### Extracted records ###

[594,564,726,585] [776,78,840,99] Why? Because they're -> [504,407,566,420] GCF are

###
### Extracted records ###

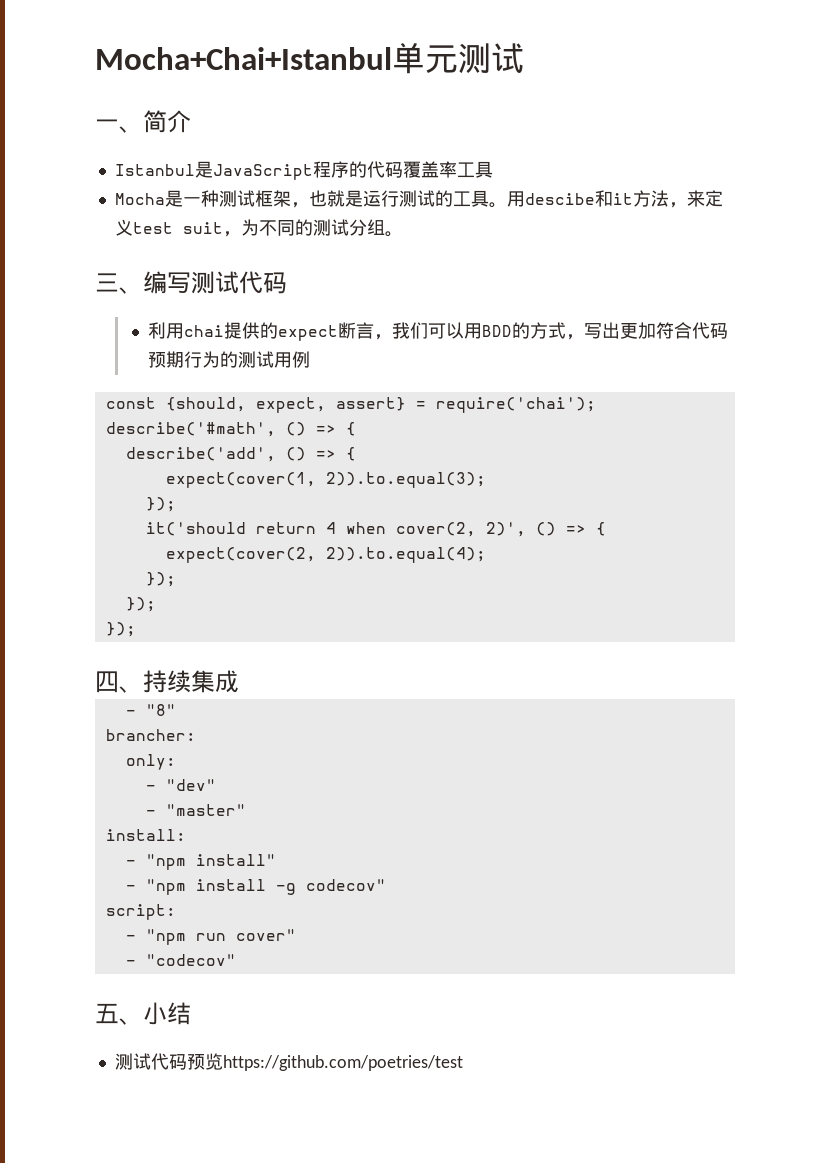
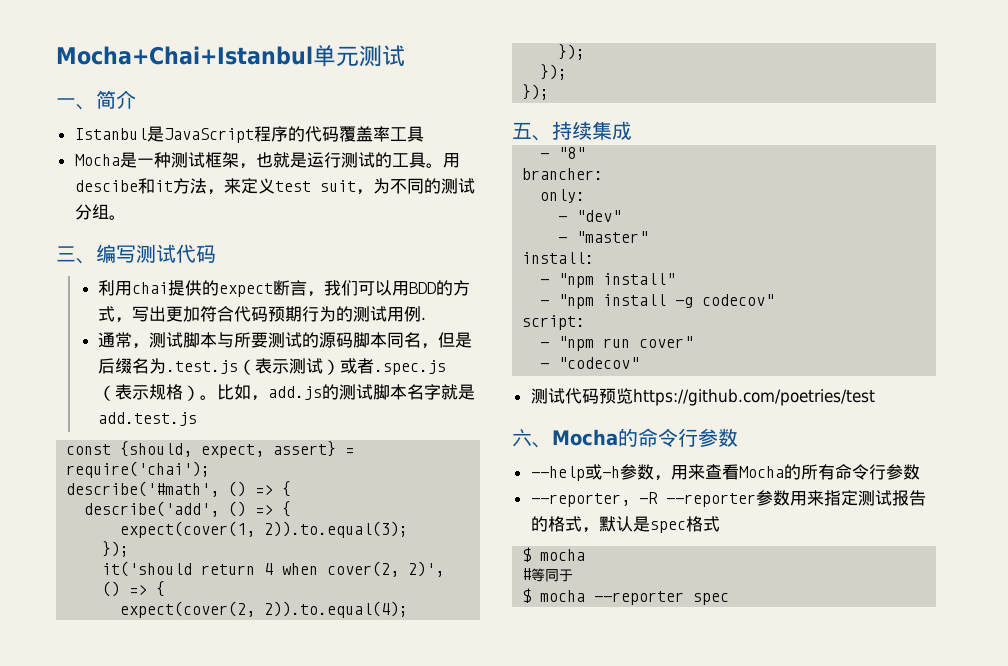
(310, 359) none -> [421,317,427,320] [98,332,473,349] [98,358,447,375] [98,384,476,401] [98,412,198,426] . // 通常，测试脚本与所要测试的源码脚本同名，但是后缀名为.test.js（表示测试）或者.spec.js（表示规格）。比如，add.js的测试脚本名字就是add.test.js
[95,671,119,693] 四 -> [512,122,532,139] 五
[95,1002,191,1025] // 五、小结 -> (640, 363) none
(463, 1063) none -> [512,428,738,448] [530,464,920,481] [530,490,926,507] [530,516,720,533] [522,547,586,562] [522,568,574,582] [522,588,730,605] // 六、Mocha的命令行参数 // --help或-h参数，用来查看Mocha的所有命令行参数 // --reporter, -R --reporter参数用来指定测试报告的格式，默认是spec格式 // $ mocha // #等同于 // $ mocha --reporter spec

###
### Extracted records ###

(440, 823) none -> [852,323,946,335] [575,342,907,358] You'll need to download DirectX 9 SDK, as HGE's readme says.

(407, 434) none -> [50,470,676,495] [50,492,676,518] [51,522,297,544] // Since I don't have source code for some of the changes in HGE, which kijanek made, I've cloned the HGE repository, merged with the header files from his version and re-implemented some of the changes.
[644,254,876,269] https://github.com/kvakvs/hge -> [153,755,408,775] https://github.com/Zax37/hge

###

In the listing above, find the line with "(440, 823) none" and the line with "[644,254,876,269] https://github.com/kvakvs/hge ->". Output those two lines and every line between them, exactly as written.

Result of the exercise:
(440, 823) none -> [852,323,946,335] [575,342,907,358] You'll need to download DirectX 9 SDK, as HGE's readme says.

(407, 434) none -> [50,470,676,495] [50,492,676,518] [51,522,297,544] // Since I don't have source code for some of the changes in HGE, which kijanek made, I've cloned the HGE repository, merged with the header files from his version and re-implemented some of the changes.
[644,254,876,269] https://github.com/kvakvs/hge -> [153,755,408,775] https://github.com/Zax37/hge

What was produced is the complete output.